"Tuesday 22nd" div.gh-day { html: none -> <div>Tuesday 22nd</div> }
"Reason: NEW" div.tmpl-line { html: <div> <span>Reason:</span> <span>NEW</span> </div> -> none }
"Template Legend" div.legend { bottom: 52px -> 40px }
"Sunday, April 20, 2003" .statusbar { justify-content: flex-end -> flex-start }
---
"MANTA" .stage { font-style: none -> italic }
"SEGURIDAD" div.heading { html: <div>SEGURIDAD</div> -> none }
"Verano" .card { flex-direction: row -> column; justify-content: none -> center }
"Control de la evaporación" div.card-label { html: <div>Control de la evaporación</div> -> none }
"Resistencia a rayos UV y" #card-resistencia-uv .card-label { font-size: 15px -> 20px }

GOAL OF THE EXERCISE: Reproduce only the lines above, starting at the line with "html: <div>Control de" and ending at the line with "font-size: 15px ->", exactly as written.

RESULT OF THIS TASK:
"Control de la evaporación" div.card-label { html: <div>Control de la evaporación</div> -> none }
"Resistencia a rayos UV y" #card-resistencia-uv .card-label { font-size: 15px -> 20px }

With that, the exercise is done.